Wednesday, February 5, 2025

Still Expecting Damaged People to Self-Repair to Accommodate Me

I was friends with two married couples back in the day. Two of them, some years back, chose to break up with their respective partners so they could be with each other. This was intensely painful for the rejected spouses, of course.

It happens. It's not nice, but it happens. Commitment to relationships is a thing, but so is love. It's a tricky wicket. I have no pat answers.

However, the happy couple, both of whom are celebrities here, had the chutzpah to produce a TV special detailing the storybook nature of their beautiful love story, retracing their circuitous paths to a middle-aged discovery of a level of towering, billowing love neither previously imagined possible. This shlock played on television in front of their exes, who'd done nothing but love them sincerely (one of them had moved across the world and put aside career ambitions for the relationship).

Holy Jesus on a shingle.

Obviously, I took the side of the jilted, and aimed to steer clear of the storybook lovers. But circumstance landed me in their midst, and, having no personal beef with either, I was cordial, and we kept up some contact for a while. But at some point they were shamelessly and callously inconsiderate of my feelings. And this actually shocked and perturbed me.

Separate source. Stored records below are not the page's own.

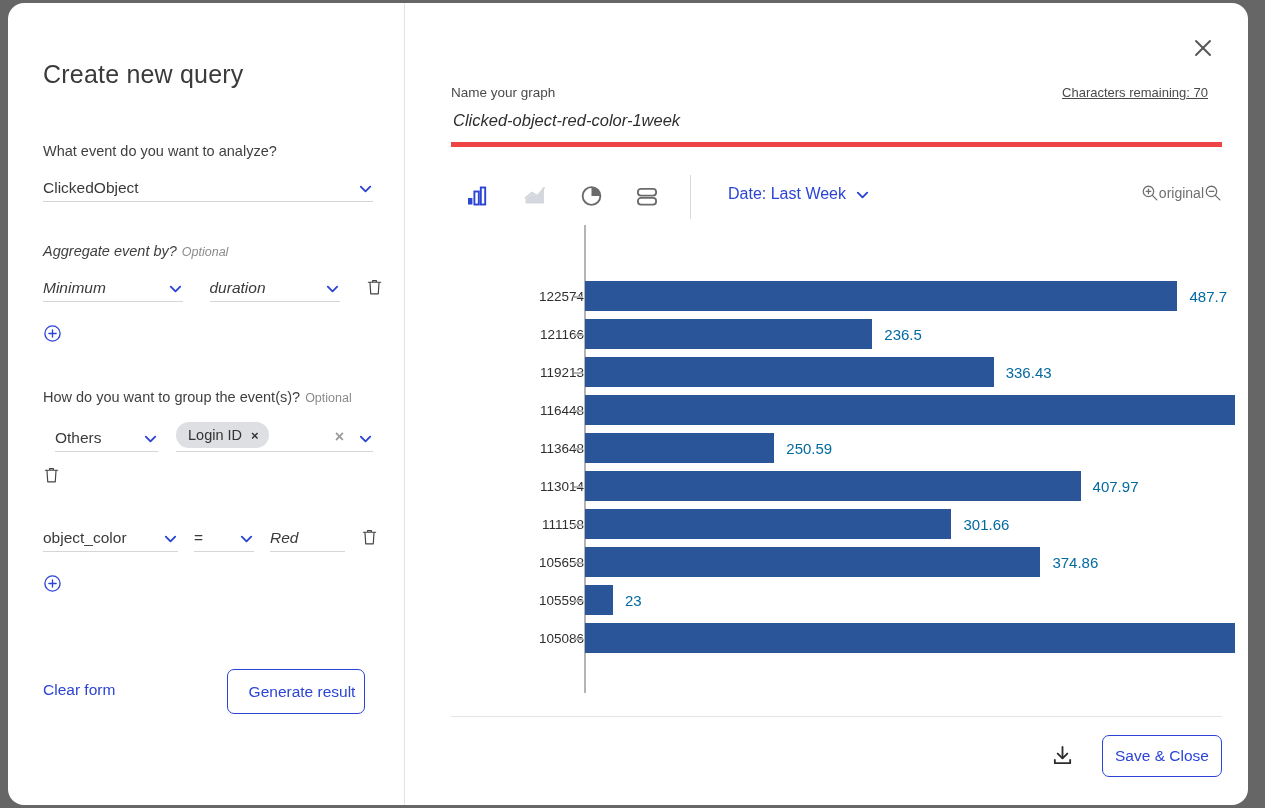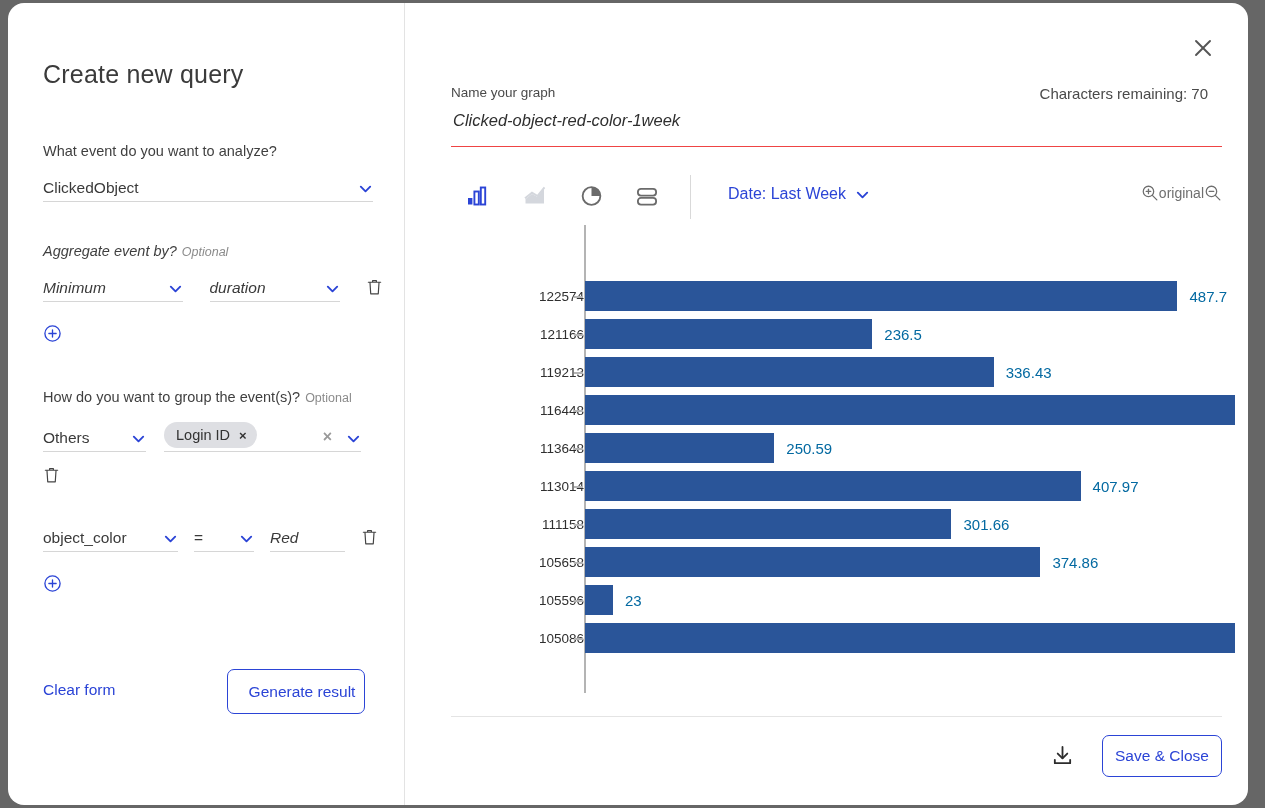--- a/index.html
+++ b/index.html
@@ -157,8 +157,9 @@
   .chars-remaining {
     position: absolute;
     right: 40px; top: 82px;
-    font-size: 15px;
+    font-size: 13px;
     color: #4a4a4a;
+    text-decoration: underline;
   }
   .name-input-wrap {
     position: absolute;

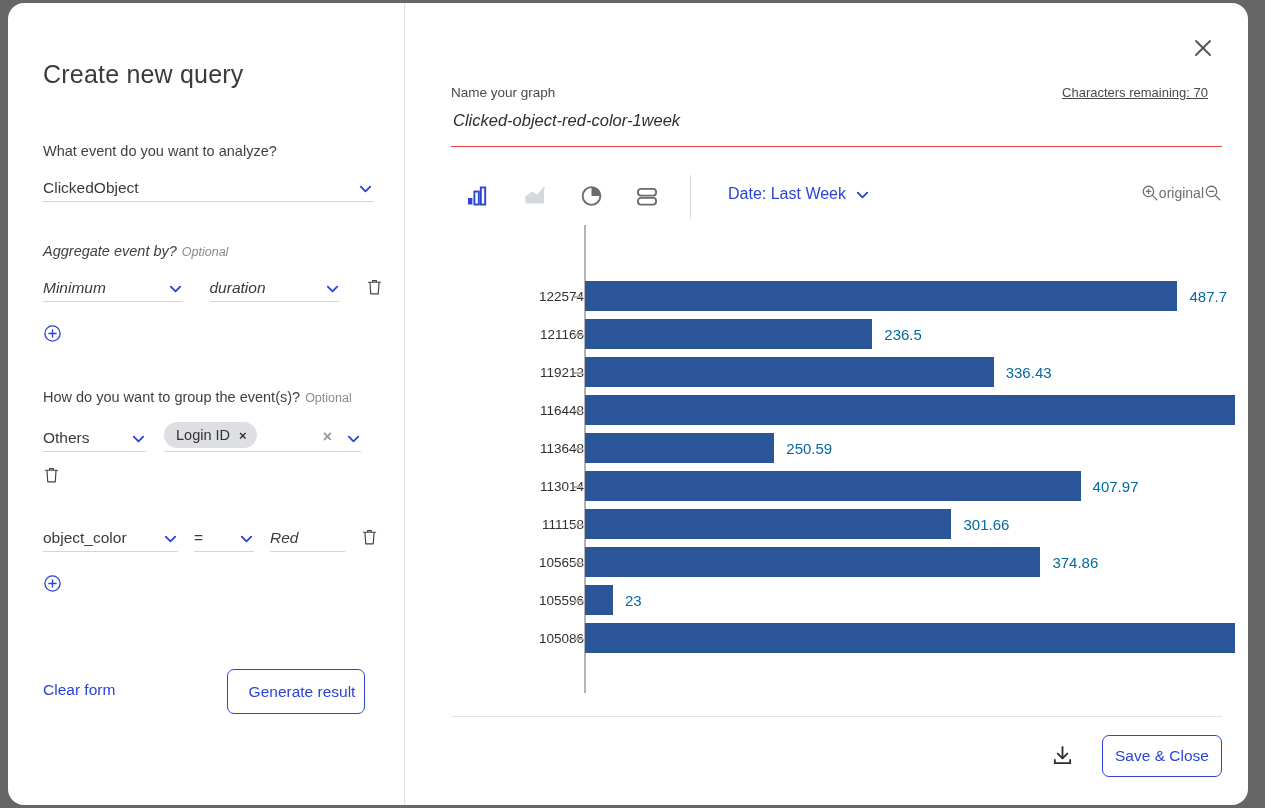--- a/index.html
+++ b/index.html
@@ -165,7 +165,7 @@
     position: absolute;
     left: 46px; top: 108px;
     width: 771px;
-    border-bottom: 1px solid #ef4444;
+    border-bottom: 5px solid #ef4444;
     height: 36px;
   }
   .name-input {

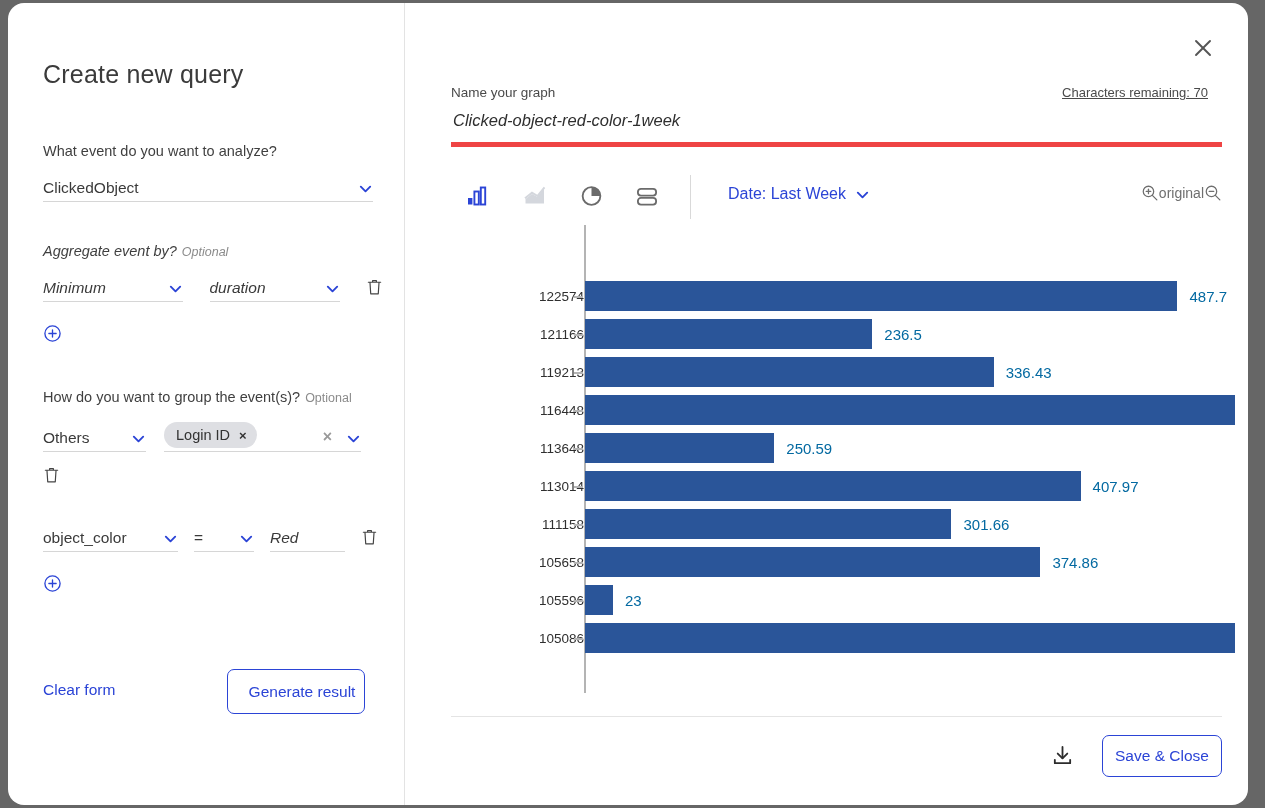--- a/index.html
+++ b/index.html
@@ -365,7 +365,7 @@
       <div class="field-label" data-name="group-question-label">
         <span data-name="group-question-text">How do you want to group the event(s)?</span><span class="optional" data-name="group-optional-tag">Optional</span>
       </div>
-      <div style="display:flex; align-items:flex-end; gap:18px;">
+      <div style="display:flex; align-items:flex-end; gap:18px;margin-left:12px;">
         <div class="underline-select" data-name="group-type-select" style="width:103px;">
           <span class="val" data-name="group-type-value">Others</span>
           <span class="chev" data-name="chevron-down-icon">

Proving, yet again, that the human psyche can't process the fact that damaged people cannot be expected to self-repair to accommodate you.

Consider the narcissistic absurdity of my thought process: These are people who not only cheated on their partners, and devastated innocent lives, but then went so far as to gloat about it on national TV. And when they were less than agreeable with me, well, I took UMBRAGE! How dare they! And it took me months - months! - to frame it correctly.


So that time I met Don Rickles, he was so - what's the word? - insulting!